Anyone tinkering with Python long enough has been bitten (or torn to pieces) by the following issue:
def foo(a=[]):
a.append(5)
return a
Python novices would expect this function to always return a list with only one element: [5]
. The result is instead very different, and very astonishing (for a novice):
>>> foo()
[5]
>>> foo()
[5, 5]
>>> foo()
[5, 5, 5]
>>> foo()
[5, 5, 5, 5]
>>> foo()
A manager of mine once had his first encounter with this feature, and called it "a dramatic design flaw" of the language. I replied that the behavior had an underlying explanation, and it is indeed very puzzling and unexpected if you don't understand the internals. However, I was not able to answer (to myself) the following question: what is the reason for binding the default argument at function definition, and not at function execution? I doubt the experienced behavior has a practical use (who really used static variables in C, without breeding bugs?)
Edit:
Baczek made an interesting example.
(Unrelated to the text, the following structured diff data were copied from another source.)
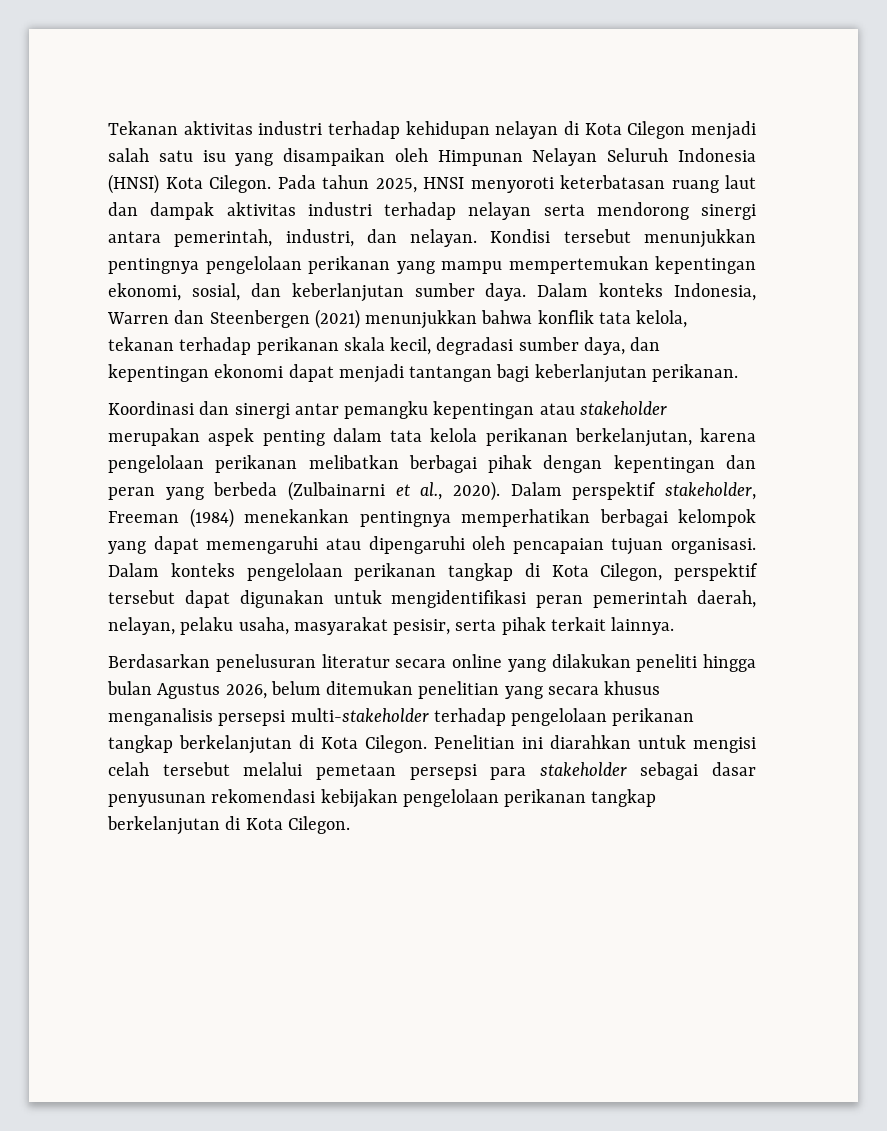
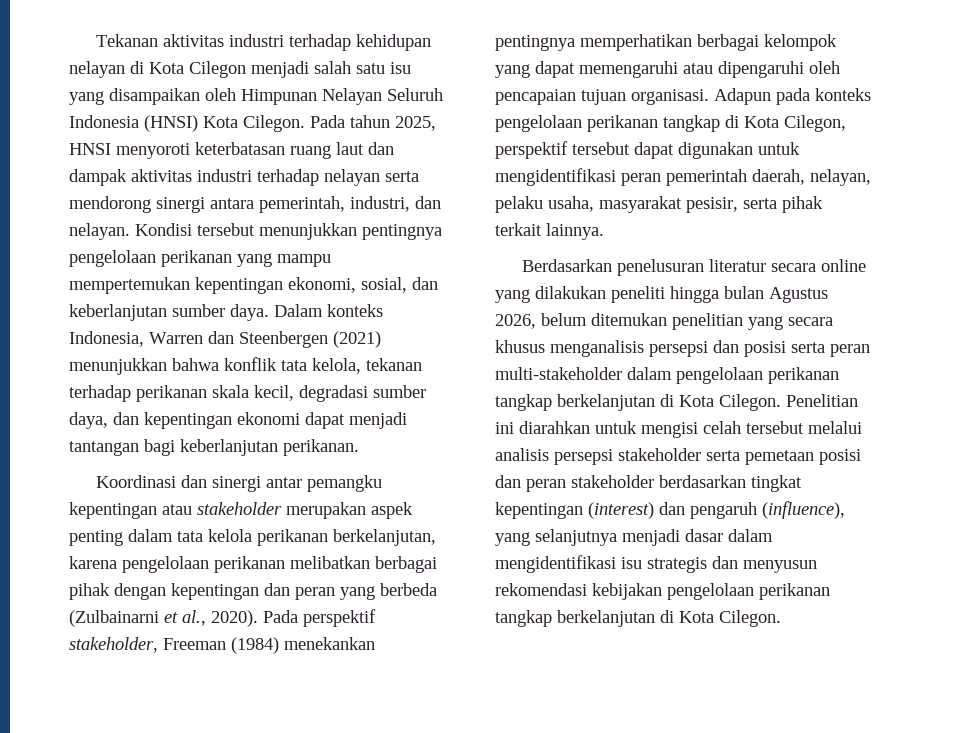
- Dalam perspektif stakeholder, Freeman (1984) menekankan pentingnya memperhatikan berbagai kelompok yang dapat memengaruhi atau dipengaruhi oleh pencapaian tujuan organisasi.
+ Pada perspektif stakeholder, Freeman (1984) menekankan pentingnya memperhatikan berbagai kelompok yang dapat memengaruhi atau dipengaruhi oleh pencapaian tujuan organisasi.
- Dalam konteks pengelolaan perikanan tangkap di Kota Cilegon, perspektif tersebut dapat digunakan untuk mengidentifikasi peran pemerintah daerah, nelayan, pelaku usaha, masyarakat pesisir, serta pihak terkait lainnya.
+ Adapun pada konteks pengelolaan perikanan tangkap di Kota Cilegon, perspektif tersebut dapat digunakan untuk mengidentifikasi peran pemerintah daerah, nelayan, pelaku usaha, masyarakat pesisir, serta pihak terkait lainnya.
- Berdasarkan penelusuran literatur secara online yang dilakukan peneliti hingga bulan Agustus 2026, belum ditemukan penelitian yang secara khusus menganalisis persepsi multi-stakeholder terhadap pengelolaan perikanan tangkap berkelanjutan di Kota Cilegon.
+ Berdasarkan penelusuran literatur secara online yang dilakukan peneliti hingga bulan Agustus 2026, belum ditemukan penelitian yang secara khusus menganalisis persepsi dan posisi serta peran multi-stakeholder dalam pengelolaan perikanan tangkap berkelanjutan di Kota Cilegon.
- Penelitian ini diarahkan untuk mengisi celah tersebut melalui pemetaan persepsi para stakeholder sebagai dasar penyusunan rekomendasi kebijakan pengelolaan perikanan tangkap berkelanjutan di Kota Cilegon.
+ Penelitian ini diarahkan untuk mengisi celah tersebut melalui analisis persepsi stakeholder serta pemetaan posisi dan peran stakeholder berdasarkan tingkat kepentingan (interest) dan pengaruh (influence), yang selanjutnya menjadi dasar dalam mengidentifikasi isu strategis dan menyusun rekomendasi kebijakan pengelolaan perikanan tangkap berkelanjutan di Kota Cilegon.

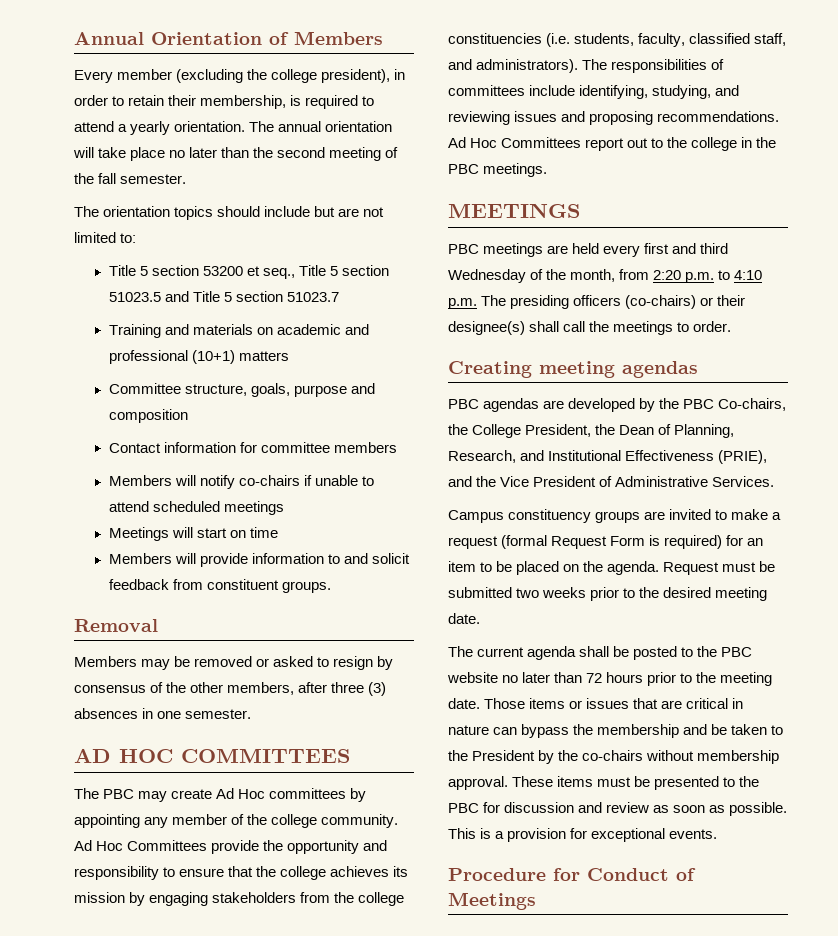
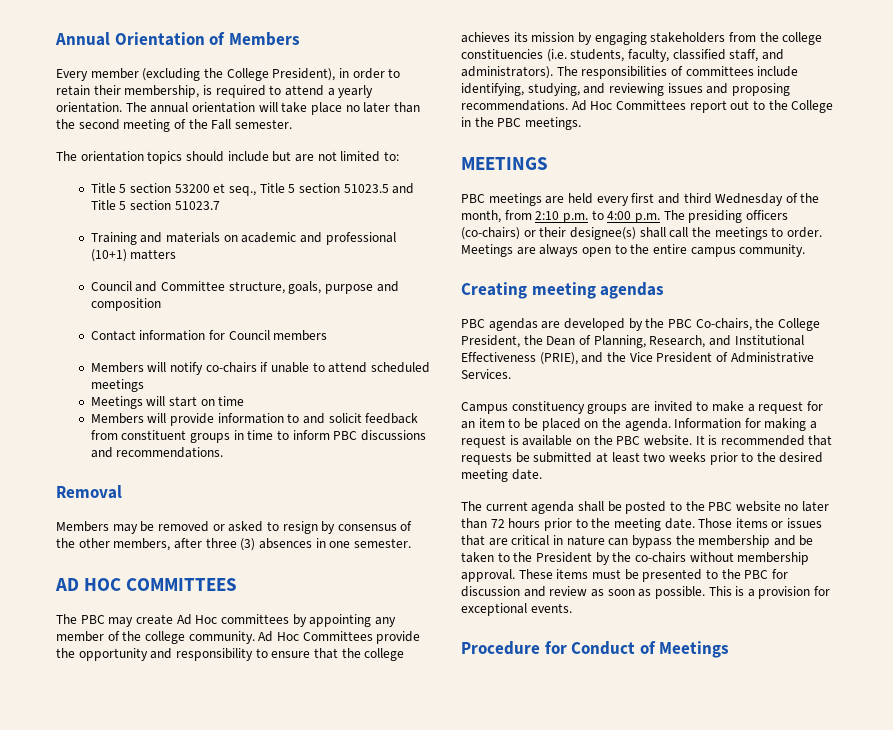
- Every member (excluding the college president), in order to retain their membership, is required to attend a yearly orientation.
+ Every member (excluding the College President), in order to retain their membership, is required to attend a yearly orientation.
- The annual orientation will take place no later than the second meeting of the fall semester.
+ The annual orientation will take place no later than the second meeting of the Fall semester.
- Committee structure, goals, purpose and composition
+ Council and Committee structure, goals, purpose and composition
- Contact information for committee members
+ Contact information for Council members
- Members will provide information to and solicit feedback from constituent groups.
+ Members will provide information to and solicit feedback from constituent groups in time to inform PBC discussions and recommendations.
- Ad Hoc Committees report out to the college in the PBC meetings.
+ Ad Hoc Committees report out to the College in the PBC meetings.
- PBC meetings are held every first and third Wednesday of the month, from 2:20 p.m. to 4:10 p.m. The presiding officers (co-chairs) or their designee(s) shall call the meetings to order.
+ PBC meetings are held every first and third Wednesday of the month, from 2:10 p.m. to 4:00 p.m. The presiding officers (co-chairs) or their designee(s) shall call the meetings to order. Meetings are always open to the entire campus community.
- Campus constituency groups are invited to make a request (formal Request Form is required) for an item to be placed on the agenda.
+ Campus constituency groups are invited to make a request for an item to be placed on the agenda.
- Request must be submitted two weeks prior to the desired meeting date.
+ Information for making a request is available on the PBC website. It is recommended that requests be submitted at least two weeks prior to the desired meeting date.

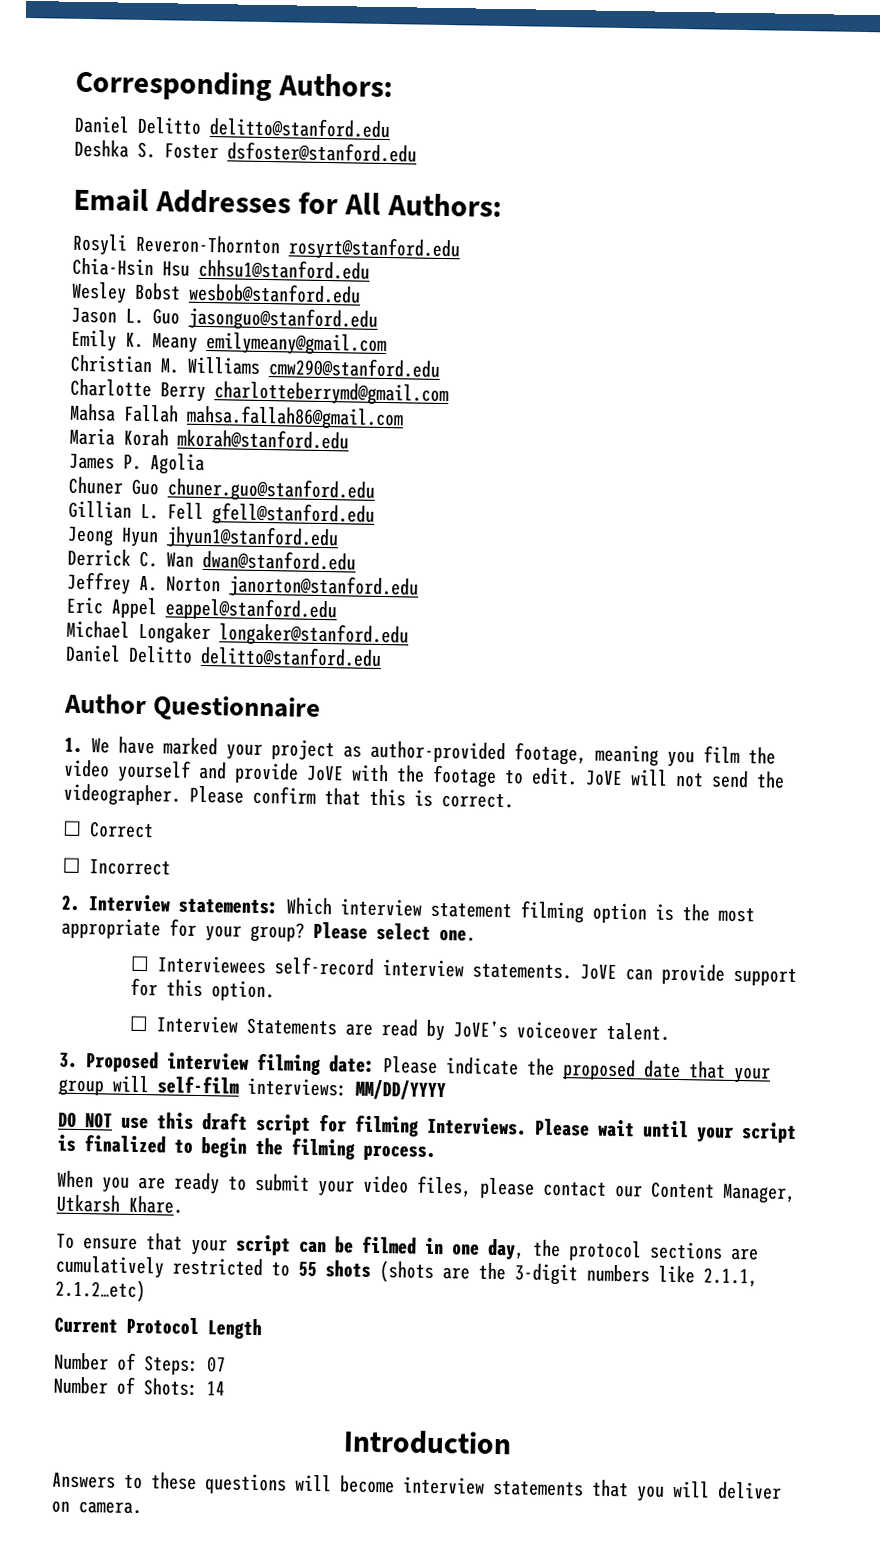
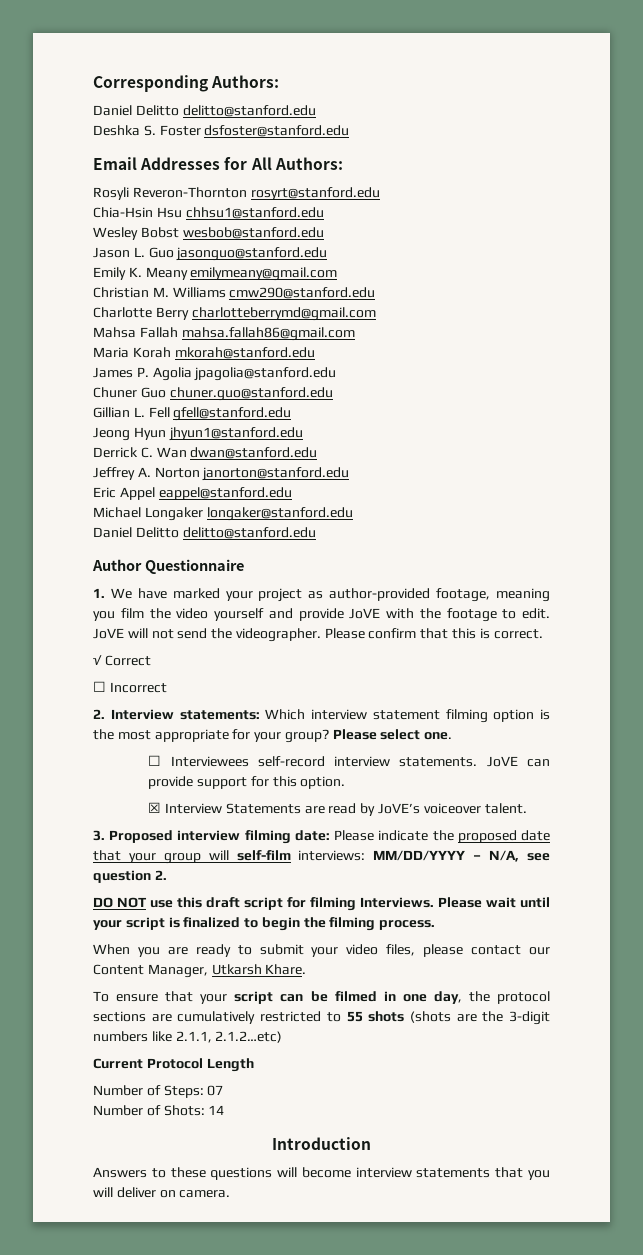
- James P. Agolia
+ James P. Agolia jpagolia@stanford.edu
- ☐ Correct
+ √ Correct
- ☐ Interview Statements are read by JoVE’s voiceover talent.
+ ☒ Interview Statements are read by JoVE’s voiceover talent.
- 3. Proposed interview filming date: Please indicate the proposed date that your group will self-film interviews: MM/DD/YYYY
+ 3. Proposed interview filming date: Please indicate the proposed date that your group will self-film interviews: MM/DD/YYYY – N/A, see question 2.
Together with most of your comments and Utaal's in particular, I elaborated further:
>>> def a():
... print("a executed")
... return []
...
>>>
>>> def b(x=a()):
... x.append(5)
... print(x)
...
a executed
>>> b()
[5]
>>> b()
[5, 5]
To me, it seems that the design decision was relative to where to put the scope of parameters: inside the function or "together" with it?
Doing the binding inside the function would mean that x
is effectively bound to the specified default when the function is called, not defined, something that would present a deep flaw: the def
line would be "hybrid" in the sense that part of the binding (of the function object) would happen at definition, and part (assignment of default parameters) at function invocation time.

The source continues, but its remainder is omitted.